Problem requirements:
Below is a listing; repeat exactly the lines from the one containing "Serge Belongie | citations: 144603 -> 137373" to the one containing "column name: citations -> Citations", both included.

Data extract:
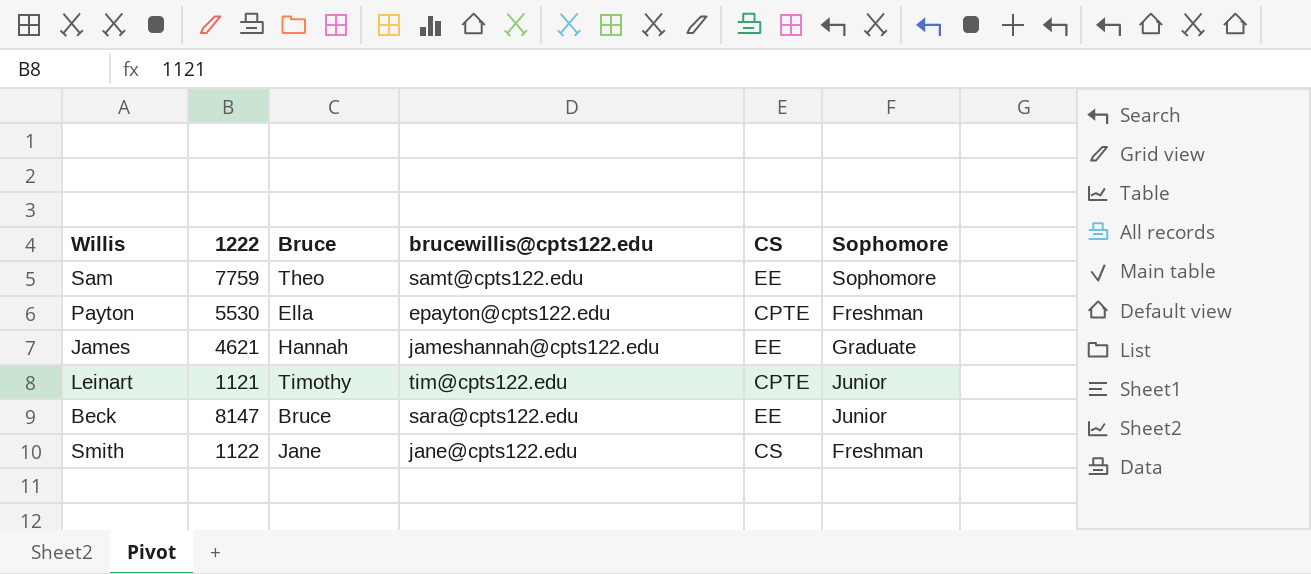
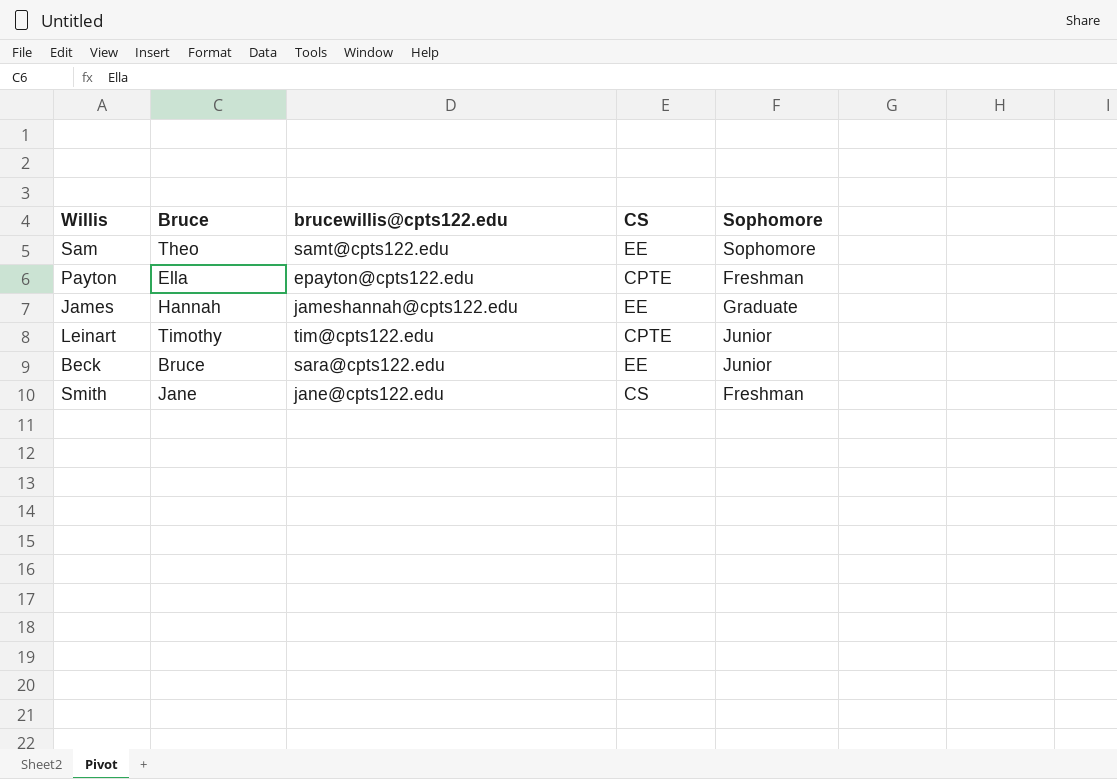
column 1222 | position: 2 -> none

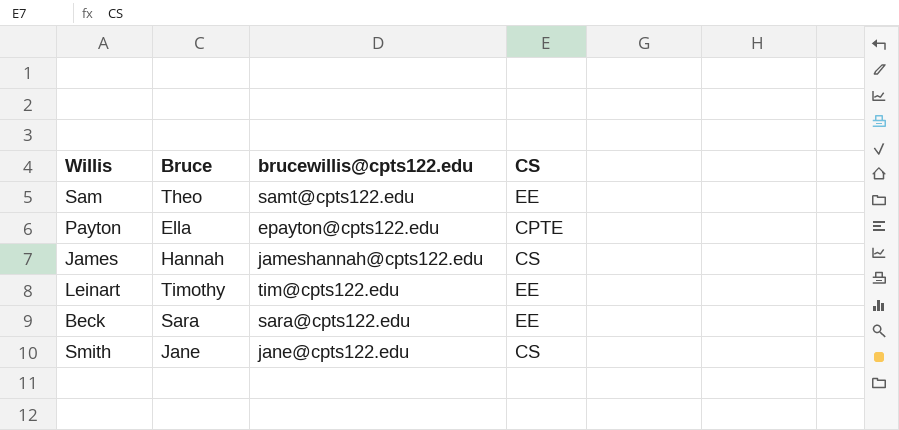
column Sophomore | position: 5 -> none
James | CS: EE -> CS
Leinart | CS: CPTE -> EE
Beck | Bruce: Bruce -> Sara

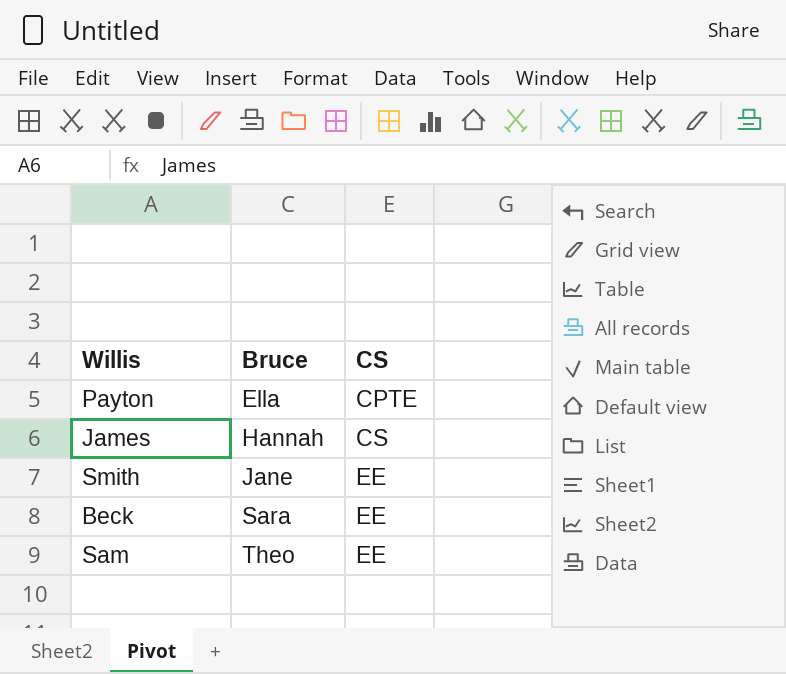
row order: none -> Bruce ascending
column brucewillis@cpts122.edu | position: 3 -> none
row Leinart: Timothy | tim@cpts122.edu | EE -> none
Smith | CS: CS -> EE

--

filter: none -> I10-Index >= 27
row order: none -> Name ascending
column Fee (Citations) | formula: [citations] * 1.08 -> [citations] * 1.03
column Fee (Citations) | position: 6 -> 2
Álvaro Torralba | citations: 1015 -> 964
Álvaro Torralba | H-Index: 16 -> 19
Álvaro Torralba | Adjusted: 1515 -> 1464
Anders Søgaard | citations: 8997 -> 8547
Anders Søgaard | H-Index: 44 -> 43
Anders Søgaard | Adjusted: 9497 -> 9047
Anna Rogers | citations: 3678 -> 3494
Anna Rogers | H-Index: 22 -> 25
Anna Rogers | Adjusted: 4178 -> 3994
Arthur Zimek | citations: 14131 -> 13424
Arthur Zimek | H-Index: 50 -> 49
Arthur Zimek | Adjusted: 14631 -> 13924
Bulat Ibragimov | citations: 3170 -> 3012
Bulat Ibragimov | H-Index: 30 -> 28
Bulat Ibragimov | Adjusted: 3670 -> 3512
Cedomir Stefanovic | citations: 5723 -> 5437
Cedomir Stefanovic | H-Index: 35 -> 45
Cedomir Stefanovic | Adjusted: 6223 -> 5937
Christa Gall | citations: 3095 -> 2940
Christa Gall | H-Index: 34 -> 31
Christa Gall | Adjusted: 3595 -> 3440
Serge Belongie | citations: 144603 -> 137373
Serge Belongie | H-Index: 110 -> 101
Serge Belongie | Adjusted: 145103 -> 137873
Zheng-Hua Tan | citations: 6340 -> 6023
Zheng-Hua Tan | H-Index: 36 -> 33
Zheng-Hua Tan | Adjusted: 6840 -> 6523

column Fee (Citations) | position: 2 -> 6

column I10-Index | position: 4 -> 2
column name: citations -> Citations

Written solution:
Serge Belongie | citations: 144603 -> 137373
Serge Belongie | H-Index: 110 -> 101
Serge Belongie | Adjusted: 145103 -> 137873
Zheng-Hua Tan | citations: 6340 -> 6023
Zheng-Hua Tan | H-Index: 36 -> 33
Zheng-Hua Tan | Adjusted: 6840 -> 6523

column Fee (Citations) | position: 2 -> 6

column I10-Index | position: 4 -> 2
column name: citations -> Citations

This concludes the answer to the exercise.